Cardio & Abs AMRAP Workout // No Equipment

I am honestly not sure what possessed me to do this workout. It did not look like fun. But I have pleasantly surprised by some of Heather Robertson‘s other workouts that combine cardio & core so I said what the heck. And once you get past the first circuit it really isn’t so bad but the first circuit felt grueling to me.

Cardio & Abs AMRAP Workout // No Equipment is made up of 2 core circuits and 2 cardio circuits that are alternated. AMRAP stands for As Many Rounds As Possible. This workout consists of 4 five minute circuits. Each circuit contains 4 exercises. Each exercise is done for 8 reps. You (and Heather, of course) will repeat one circuit (or Round) as many times as possible within the 5 minutes allotted for it. Before the circuit or round begins, the 4 exercises in the circuit are listed onscreen while Heather previews them. When the circuit/round starts, there is a timer in the upper right hand corner of the screen, counting down the 5 minutes. You follow along with Heather as she does the exercises, keeping pace with her if you are able. Otherwise you will have to work at your own pace. Luckily, the list of exercises remains on screen the entire 5 minutes, so you don’t have to worry about losing track of the exercises if you cannot keep up with Heather’s pace.
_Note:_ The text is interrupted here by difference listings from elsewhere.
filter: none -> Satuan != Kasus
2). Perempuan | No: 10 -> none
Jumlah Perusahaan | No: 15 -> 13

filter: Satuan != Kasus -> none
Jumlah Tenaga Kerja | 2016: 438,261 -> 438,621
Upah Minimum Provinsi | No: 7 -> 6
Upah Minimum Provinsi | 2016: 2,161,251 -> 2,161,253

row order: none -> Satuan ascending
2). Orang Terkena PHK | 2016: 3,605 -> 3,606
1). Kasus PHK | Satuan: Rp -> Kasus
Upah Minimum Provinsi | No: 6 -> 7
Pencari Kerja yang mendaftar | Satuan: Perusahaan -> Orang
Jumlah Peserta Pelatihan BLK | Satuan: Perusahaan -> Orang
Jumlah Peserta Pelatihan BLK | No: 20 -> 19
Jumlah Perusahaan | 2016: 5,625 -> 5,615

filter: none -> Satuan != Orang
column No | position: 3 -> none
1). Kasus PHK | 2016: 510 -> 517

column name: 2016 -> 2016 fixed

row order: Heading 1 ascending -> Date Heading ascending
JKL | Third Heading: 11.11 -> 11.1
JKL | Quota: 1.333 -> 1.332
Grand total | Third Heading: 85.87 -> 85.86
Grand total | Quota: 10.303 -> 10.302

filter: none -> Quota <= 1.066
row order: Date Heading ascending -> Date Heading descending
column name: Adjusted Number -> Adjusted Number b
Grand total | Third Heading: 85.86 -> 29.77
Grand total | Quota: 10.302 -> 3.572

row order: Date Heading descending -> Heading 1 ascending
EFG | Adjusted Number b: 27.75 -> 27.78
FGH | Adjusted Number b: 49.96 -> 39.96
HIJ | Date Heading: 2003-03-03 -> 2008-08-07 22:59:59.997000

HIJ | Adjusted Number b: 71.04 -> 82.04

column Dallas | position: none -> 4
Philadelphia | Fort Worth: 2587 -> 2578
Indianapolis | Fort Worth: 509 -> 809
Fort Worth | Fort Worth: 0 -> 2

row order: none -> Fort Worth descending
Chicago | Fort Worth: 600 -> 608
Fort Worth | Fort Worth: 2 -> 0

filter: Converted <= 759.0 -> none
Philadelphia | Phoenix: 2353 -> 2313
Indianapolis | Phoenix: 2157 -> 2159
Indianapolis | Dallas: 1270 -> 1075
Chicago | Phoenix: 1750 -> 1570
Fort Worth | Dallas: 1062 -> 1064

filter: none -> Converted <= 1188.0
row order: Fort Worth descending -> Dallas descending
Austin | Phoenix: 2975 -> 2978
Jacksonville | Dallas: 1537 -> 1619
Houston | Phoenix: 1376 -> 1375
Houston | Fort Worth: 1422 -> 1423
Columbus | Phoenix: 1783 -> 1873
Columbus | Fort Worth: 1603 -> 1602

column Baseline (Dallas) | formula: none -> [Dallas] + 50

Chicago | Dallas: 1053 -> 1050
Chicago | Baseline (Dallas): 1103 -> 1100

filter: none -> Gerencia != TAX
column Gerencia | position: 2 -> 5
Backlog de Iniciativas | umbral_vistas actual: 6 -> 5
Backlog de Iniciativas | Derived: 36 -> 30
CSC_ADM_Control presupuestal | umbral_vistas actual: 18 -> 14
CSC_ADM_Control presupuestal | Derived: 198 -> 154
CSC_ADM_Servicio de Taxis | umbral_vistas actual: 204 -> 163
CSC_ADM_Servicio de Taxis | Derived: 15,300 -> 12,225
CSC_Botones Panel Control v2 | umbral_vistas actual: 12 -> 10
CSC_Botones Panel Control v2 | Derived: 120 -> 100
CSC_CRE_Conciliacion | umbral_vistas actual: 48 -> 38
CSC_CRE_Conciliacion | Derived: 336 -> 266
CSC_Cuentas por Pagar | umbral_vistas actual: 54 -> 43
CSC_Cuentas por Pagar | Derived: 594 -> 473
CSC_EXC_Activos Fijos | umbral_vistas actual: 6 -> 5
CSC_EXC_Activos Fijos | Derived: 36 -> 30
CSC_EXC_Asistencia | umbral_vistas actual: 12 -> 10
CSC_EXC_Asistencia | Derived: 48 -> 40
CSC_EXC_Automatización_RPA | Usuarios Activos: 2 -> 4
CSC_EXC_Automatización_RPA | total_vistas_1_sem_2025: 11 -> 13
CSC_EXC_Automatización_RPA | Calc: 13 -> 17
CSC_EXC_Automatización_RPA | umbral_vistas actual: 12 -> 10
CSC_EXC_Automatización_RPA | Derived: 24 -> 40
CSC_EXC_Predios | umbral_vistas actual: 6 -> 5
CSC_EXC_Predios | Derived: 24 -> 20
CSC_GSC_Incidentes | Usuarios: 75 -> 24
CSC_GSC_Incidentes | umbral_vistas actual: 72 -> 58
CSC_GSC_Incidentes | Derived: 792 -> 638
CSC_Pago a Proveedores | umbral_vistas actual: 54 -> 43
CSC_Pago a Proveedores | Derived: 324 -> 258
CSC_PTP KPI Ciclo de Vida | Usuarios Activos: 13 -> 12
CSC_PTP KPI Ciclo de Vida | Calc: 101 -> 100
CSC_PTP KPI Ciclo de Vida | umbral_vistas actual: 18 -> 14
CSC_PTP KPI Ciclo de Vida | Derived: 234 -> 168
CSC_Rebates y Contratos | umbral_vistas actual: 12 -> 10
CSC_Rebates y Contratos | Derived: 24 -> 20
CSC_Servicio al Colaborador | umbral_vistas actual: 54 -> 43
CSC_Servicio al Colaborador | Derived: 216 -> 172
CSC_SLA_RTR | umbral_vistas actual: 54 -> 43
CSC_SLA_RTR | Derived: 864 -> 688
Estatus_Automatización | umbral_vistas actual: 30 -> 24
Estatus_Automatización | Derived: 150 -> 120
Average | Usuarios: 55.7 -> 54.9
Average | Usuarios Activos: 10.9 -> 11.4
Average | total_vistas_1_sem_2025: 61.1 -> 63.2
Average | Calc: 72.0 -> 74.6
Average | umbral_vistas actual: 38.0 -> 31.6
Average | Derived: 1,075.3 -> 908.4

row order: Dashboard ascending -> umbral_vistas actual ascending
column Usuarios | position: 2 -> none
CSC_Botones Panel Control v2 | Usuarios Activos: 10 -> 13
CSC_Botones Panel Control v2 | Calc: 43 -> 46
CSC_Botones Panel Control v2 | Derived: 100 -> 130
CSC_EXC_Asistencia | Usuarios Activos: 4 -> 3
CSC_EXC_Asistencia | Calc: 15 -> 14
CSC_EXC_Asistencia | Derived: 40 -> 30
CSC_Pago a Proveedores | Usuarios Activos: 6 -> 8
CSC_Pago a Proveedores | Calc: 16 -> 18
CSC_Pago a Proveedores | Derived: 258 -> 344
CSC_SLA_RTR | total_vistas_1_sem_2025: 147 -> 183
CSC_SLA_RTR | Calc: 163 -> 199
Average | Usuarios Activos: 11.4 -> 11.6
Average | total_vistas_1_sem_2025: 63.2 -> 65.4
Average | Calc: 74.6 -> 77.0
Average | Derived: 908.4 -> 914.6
As mentioned above, I found the first circuit nightmarish. I am not a fan of long mat based core workouts. 5 minutes actually isn’t a long time for core work but when you are working the same muscle group non-stop for 5 minutes–It feels like an eternity. I generally have no problem with DOMS but there are 2 muscle groups in which I hate to get DOMS–my calves and my core. I fear that first 5 minute circuit will give me some very unpleasant DOMS in my abs. I did not even try to keep pace with Heather through the first circuit. I did try to keep up with Heather through the other 3 circuits. I was not successful keeping up with her in Circuit 2, but I was in Circuits 3 & 4. The last 3 circuits were a lot more fun. I did enjoy them.

I found this to be an intense workout. Due to the two core circuits it is not a huge calorie burner but I still burned 180 calories in 31 minutes. Not bad when 18 minutes of that is warm up, stretch and core work.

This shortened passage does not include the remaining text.